Dockless bike sharing is a highly competitive space. Ofo closed $866M in a funding round last month. LimeBike raised $70M in February.
Cities around the country are compiling data on the viability of dockless bike sharing programs. This could lead to better biking infrastructure like bike lanes or it could lead to a ban or limit on dockless bikes.
Dockless bike shares are becoming increasingly popular because they are cheaper to operate than traditional bike shares and because they offer users the convenience of being able to dump their bike wherever they are going, instead of searching for a dock (and often finding that dock full of bikes). Dockless bike-sharing startup Jump, which was just acquired by Uber, operates the only dockless bike share in San Francisco and has a permit to operate only 250 bikes in the city.
The acquisition makes sense for Uber, which aims to own the full transportation stack for consumers. For users in urban areas, biking through congestion may often be faster and cheaper than taking a vehicle. As more cities recognize the importance of infrastructure for bikers, more and more people will begin to view biking as a viable transportation option.
Since starting the pilot program a few months ago, Uber found that the average distance of a ride on a Jump bike is about 2.6 miles — which is not much different than how far customers travel on average for an Uber car ride, with each bike being used six to seven times a day.
In terms of cost, Jump is cheaper than everything but a dockless bike, and using Jump is faster than anything besides a car (and even then, not in congested urban areas).
The costs of e-bike sharing could fall even more if companies adopt "bring your own battery policies," which would reduce the need for rebalancing and recharging, while encouraging higher utilization and better-protected batteries. Here is the argument:
Some might fret that carrying and charging a 2 lb battery is annoying. But it’s no more annoying than walking 5 minutes to a bus stop on both ends of a trip, or parking and locking your bike. Plenty of people already recharge their cell phone both at work and at home.Plus, the battery could have a unique ID that is transmitted to the vehicle, which serves to unlock it, replacing the need to scan a QR code to start a ride.

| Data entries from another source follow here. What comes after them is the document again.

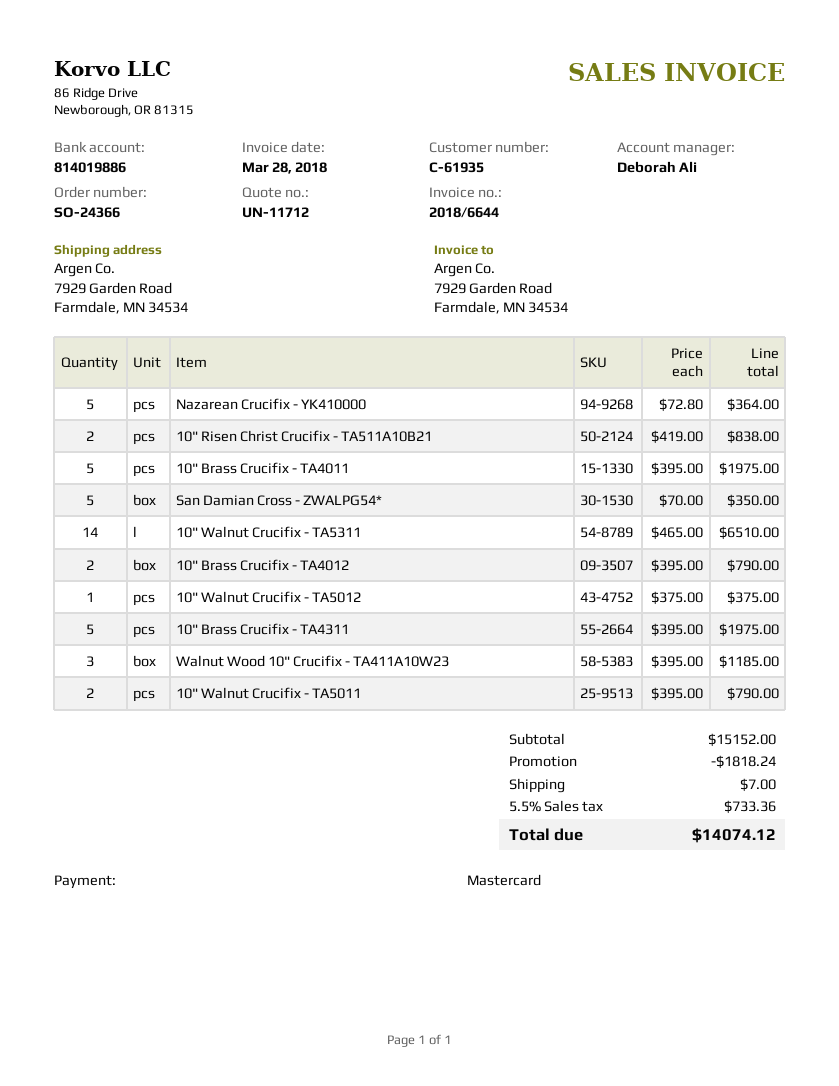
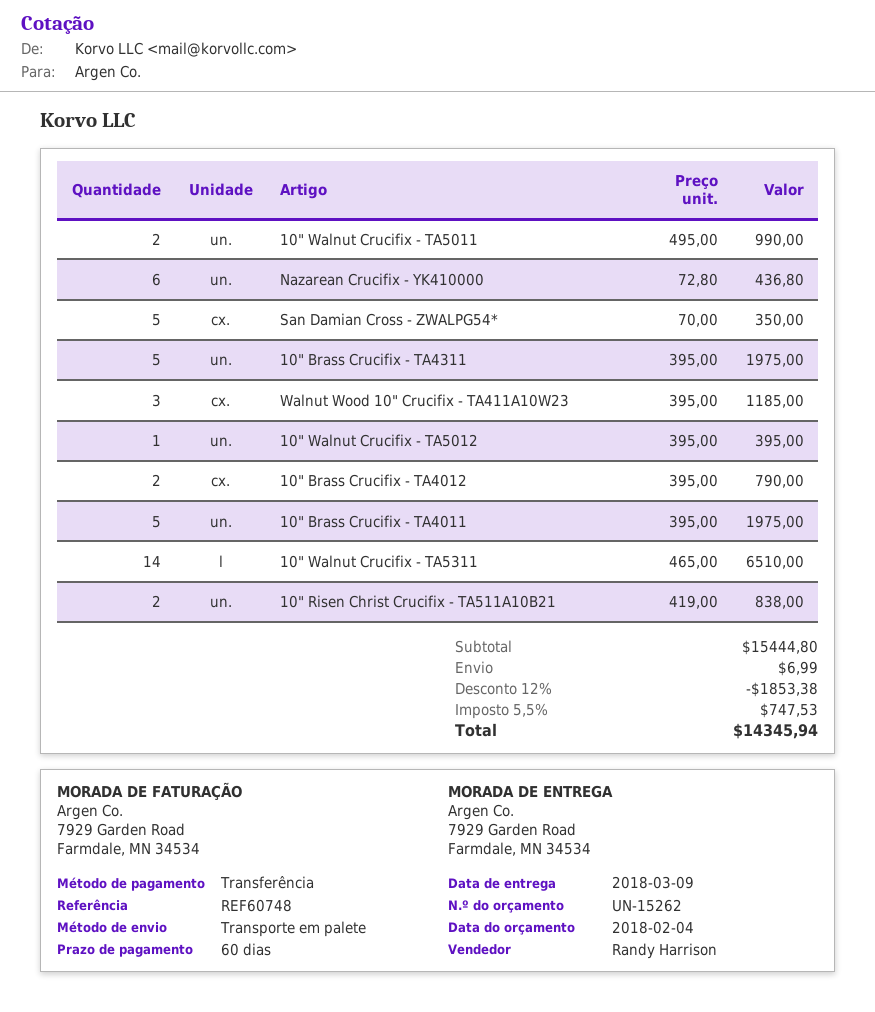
quote number: UN-11712 -> UN-15262
sales rep: Deborah Ali -> Randy Harrison
payment method: Mastercard -> bank transfer
Nazarean Crucifix - YK410000: 5 x 72.80 = 364.00 -> 6 x 72.80 = 436.80
10" Walnut Crucifix - TA5012: 1 x 375.00 = 375.00 -> 1 x 395.00 = 395.00
10" Walnut Crucifix - TA5011: 2 x 395.00 = 790.00 -> 2 x 495.00 = 990.00
subtotal: 15152.00 -> 15444.80
discount: 1818.24 -> 1853.38
shipping: 7.00 -> 6.99
tax: 5.5% = 733.36 -> 5.5% = 747.53
total: 14074.12 -> 14345.94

Walk to a dedicated ebike hub — or to the one you left outside your apartment — click in your battery and start your ride.
The daily user will appreciate the slight inconvenience of recharging the battery in return for great savings, of 50% or more. Limebike scooters appear to have a 23 mile range, based on their app — if the battery is entirely the green object near the handlebars in the picture below, that’s quite compact, and adequate to cover a day’s travel by scooter.

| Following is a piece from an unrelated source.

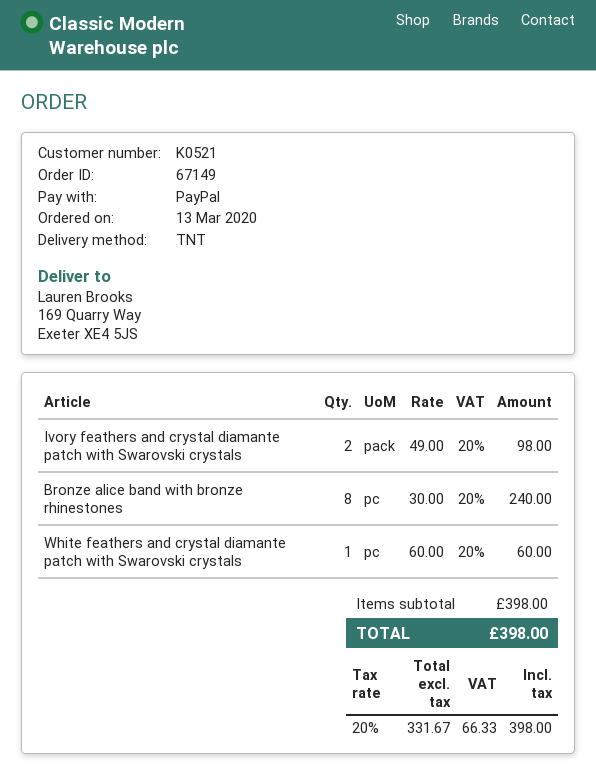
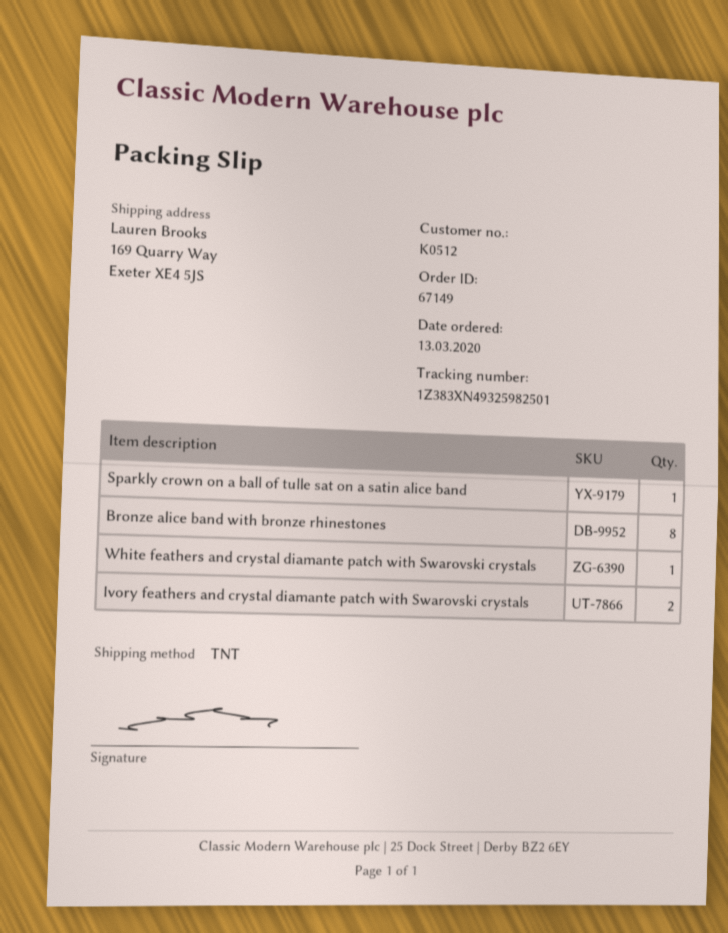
customer number: K0521 -> K0512
Sparkly crown on a ball of tulle sat on a satin alice band: none -> 1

“Cities are craving solutions to downtown congestion,” LimeBike’s strategic developer Maggie Gendron in CityLab. “It may be a bike for one, a scooter for another, but we are trying to create opportunities for residents to commute or reconnect to their downtown.”
Dockless bike sharing companies have been controversial within cities. During the SXSW festival in Austin, a number of companies launched their bikes without permits, echoing the tactics of Uber, which pushed legal boundaries in efforts to expand.
Late last year in China, shocking photos of "bike graveyard" were published on The Guardian, calling into question the long-term strategy of dockless bike sharing companies (China's third largest bike sharing company went bankrupt around the time these photos were published).
Dockless scooter startups have risen to become another exciting mobility option for urban dwellers. These electric scooters fill a gap in the market for people who do not feel comfortable riding bikes (think of a woman wearing a dress to work trying to navigate on a bicycle). Bird Scooters, the most widely known startup in this space, claims to have logged about half a million rides on more than a thousand scooters in less than six months of operating in parts of Los Angeles.
Jump also differs from its competitors because the bikes are electric and have pedal-assist technology, which makes commuting easier for people traveling long distances or for people in cities with hills. This technology has contriubted to the rise of e-bikes as an entry point for many into the world of biking. Over 400K e-bikes are projected to be sold in the United States this year, or over 2.5% of the total bikes sold in the country.
Startups like Gi Fly have raised the standard of technology, enabling subtle electric assistance for bikers when they need it. Real estate developers and corporate campuses are investing in e-bikes as amenities for their residents and their employees.
All of these new options are great for those people who already bike to work. As more scooters and bike proliferate in the streets of major cities, the constituency for better infrastructure like bike lanes becomes even larger.